Sonja flüsterte ins Ohr Iwans, der sich zu ihr hinunterbeugte: »Ich glaube noch immer, dass der ganze Aufwand sinnlos ist. Aber als Experiment ...«

»Warten wir ab. Ich glaube nicht, dass er lebt. Aber wir sind hier, um in Moskau berichten zu können.«

»Ich weiß.«

Erfolg oder Misserfolg würden für die Zukunft dieses teuren und riskanten Versuchs entscheidend sein. Iwan verhielt sich skeptisch abwartend, Sonja glaubte schon jetzt nur noch an einen Misserfolg.

»Wir haben Startströme vorbereitet. Der Körper ist mit Medikamenten versorgt. Die Massage hat begonnen, und jetzt können wir nichts anderes mehr tun als warten.«

»Wie lange?«, fragte Sonja. Sie war ungeduldig. Dieser Flug hierher war völlig überflüssig gewesen.

»Niemand weiß es!«, erklärte der Arzt.

Es wurde immer gespenstischer. Sonja blickte von dem marmorbleichen Körper auf. Es war der völlig uninteressante, etwas zu füllige Körper eines Mannes, der niemals ernsthaft Sport getrieben und niemals hart gearbeitet hatte.

Die Augen der versammelten Frauen und Männer, die über den weißen Schutztüchern zu sehen waren, veränderten plötzlich ihren Ausdruck.
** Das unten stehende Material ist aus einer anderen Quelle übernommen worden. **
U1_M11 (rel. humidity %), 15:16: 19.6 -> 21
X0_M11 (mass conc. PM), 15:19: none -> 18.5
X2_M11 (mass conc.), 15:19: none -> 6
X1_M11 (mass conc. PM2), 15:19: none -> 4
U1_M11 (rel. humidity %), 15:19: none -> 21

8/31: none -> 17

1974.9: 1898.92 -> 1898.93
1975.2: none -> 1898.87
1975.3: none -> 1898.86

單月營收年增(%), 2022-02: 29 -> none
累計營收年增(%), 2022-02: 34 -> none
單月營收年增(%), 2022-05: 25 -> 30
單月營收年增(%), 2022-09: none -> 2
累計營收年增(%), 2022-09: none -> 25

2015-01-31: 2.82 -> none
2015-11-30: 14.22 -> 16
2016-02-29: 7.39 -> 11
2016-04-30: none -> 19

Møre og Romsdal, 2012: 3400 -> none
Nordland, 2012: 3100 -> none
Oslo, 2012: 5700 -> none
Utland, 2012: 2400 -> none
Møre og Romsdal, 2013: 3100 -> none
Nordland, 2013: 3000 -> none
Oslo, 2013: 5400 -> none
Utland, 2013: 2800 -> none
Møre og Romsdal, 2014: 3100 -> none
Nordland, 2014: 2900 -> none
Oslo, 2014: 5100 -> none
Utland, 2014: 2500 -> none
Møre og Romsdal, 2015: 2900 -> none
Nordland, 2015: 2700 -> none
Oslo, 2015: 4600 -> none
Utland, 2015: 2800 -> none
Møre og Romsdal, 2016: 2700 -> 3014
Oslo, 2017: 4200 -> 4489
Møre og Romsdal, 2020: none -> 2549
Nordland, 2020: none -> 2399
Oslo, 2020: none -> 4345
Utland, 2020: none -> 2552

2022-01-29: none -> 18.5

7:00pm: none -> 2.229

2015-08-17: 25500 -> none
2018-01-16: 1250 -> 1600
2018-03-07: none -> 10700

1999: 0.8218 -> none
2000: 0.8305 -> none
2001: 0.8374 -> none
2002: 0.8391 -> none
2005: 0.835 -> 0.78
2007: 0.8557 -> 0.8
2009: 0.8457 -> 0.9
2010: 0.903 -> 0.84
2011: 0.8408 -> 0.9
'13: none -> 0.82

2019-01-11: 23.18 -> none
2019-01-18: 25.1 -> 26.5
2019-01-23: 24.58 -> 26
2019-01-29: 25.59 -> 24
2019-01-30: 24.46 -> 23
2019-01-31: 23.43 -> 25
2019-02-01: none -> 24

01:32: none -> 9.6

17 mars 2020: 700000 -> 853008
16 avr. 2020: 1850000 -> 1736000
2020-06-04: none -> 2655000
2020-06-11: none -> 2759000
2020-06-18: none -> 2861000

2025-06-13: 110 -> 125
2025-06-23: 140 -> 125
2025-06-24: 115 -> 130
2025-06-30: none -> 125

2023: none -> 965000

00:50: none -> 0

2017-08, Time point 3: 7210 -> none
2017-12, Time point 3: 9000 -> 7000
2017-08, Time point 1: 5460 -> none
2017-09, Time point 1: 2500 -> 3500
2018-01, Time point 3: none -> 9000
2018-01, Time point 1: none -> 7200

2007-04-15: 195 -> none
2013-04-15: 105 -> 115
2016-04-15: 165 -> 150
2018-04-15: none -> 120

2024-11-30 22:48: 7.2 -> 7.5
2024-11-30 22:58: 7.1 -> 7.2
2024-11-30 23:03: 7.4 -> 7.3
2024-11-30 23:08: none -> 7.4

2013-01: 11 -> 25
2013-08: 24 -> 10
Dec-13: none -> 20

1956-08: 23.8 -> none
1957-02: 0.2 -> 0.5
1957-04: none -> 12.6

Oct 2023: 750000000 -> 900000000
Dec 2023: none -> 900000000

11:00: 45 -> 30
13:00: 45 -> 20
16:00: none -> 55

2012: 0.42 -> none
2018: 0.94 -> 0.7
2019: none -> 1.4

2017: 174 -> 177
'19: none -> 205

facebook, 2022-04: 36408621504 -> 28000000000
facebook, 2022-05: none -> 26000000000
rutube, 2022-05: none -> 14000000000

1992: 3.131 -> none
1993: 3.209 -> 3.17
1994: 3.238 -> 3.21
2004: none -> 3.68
Sofort blickte Sonja dorthin, wohin das medizinische Personal blickte. Sie zuckte zusammen. Ihr Verstand weigerte sich, zu glauben und zu begreifen, was sie sah.

Alexander Sarchow lebte.

Er öffnete die Augen. Sein Blick schien völlig klar zu sein. Eine eisige Faust griff nach Sonjas Herz. Sarchow erhob sich langsam, stützte sich auf die Ellbogen und fragte halblaut, nachdem er sich dreimal geräuspert hatte: »Wie lange habe ich geschlafen? Man verliert leicht das Zeitgefühl in der Kältestarre.«

Das kann nicht wahr sein! Das ist unmöglich!, dachte Sonja.

Langsam drehte der Mann, der länger als fünf volle Jahre in einem luftdichten Sarg geschlafen hatte, ohne einen Tropfen Wasser, ohne ein Milligramm fester oder flüssiger Nahrung, den schmalen Gelehrtenkopf. Er zwinkerte mit den Augen und blickte plötzlich direkt in das Gesicht Sonjas.

»Mehr als fünf Jahre«, sagte einer der Ärzte undeutlich hinter seiner Gesichtsmaske.